UK aid to refugees in the UK

A review assessing UK aid spent on supporting refugees and asylum seekers within the UK between 2015 and 2022.

  1. Status: Completed
  2. Published: 29 March 2023
  3. Type: Rapid review
  4. Subject: Refugees and displacement
  5. Location: UK
  6. Lead commissioner: Tamsyn Barton
  7. SDGs covered:Reduced inequalities, Gender equality

Latest news

We published our rapid review looking at aid funding for refugees in the UK. We have also produced an update to our review, following the publication of new official aid statistics. The government published its response in July 2023. We published our follow-up report in April 2024.

Summary

The use of international aid to fund expenses related to hosting refugees and asylum seekers within donor countries – referred to as ‘in-donor refugee support’ – has become a significant part of aid spending, amounting to billions of dollars globally every year.

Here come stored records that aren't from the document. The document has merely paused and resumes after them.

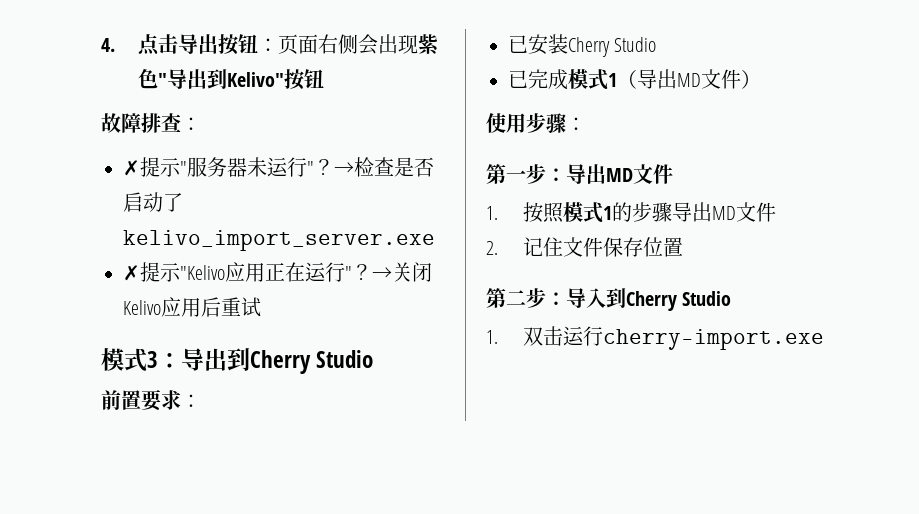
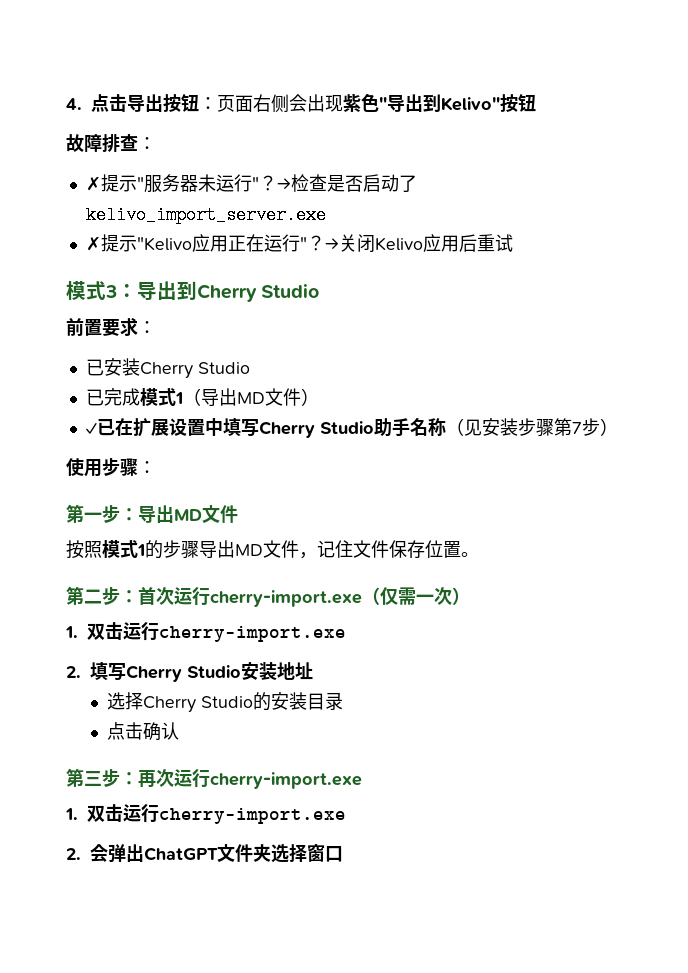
+ ✓已在扩展设置中填写Cherry Studio助手名称（见安装步骤第7步）
- 1.按照模式1的步骤导出MD文件
- 2.记住文件保存位置
+ 按照模式1的步骤导出MD文件，记住文件保存位置。
- 第二步：导入到Cherry Studio
+ 第二步：首次运行cherry-import.exe（仅需一次）
  1.双击运行cherry-import.exe
+ 2.填写Cherry Studio安装地址
+ 选择Cherry Studio的安装目录
+ 点击确认
+ 第三步：再次运行cherry-import.exe
+ 1.双击运行cherry-import.exe
+ 2.会弹出ChatGPT文件夹选择窗口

In-donor refugee support costs have risen sharply in the UK since 2014 and made up more than 8% of all UK aid in 2021 – approximately £891 million. A further large increase in this type of spend is expected in 2022.

There is no cap on how much of the UK aid budget can be spent on in-donor refugee support. The mechanism for calculating the proportion of costs that can be counted as aid was not reduced when the aid spending target was reduced to 0.5% gross national income. As such this spending has continued to increase, unaffected by the budget reductions imposed across most of the UK’s aid programming. It is therefore important that ICAI scrutinises this significant and growing proportion of UK aid.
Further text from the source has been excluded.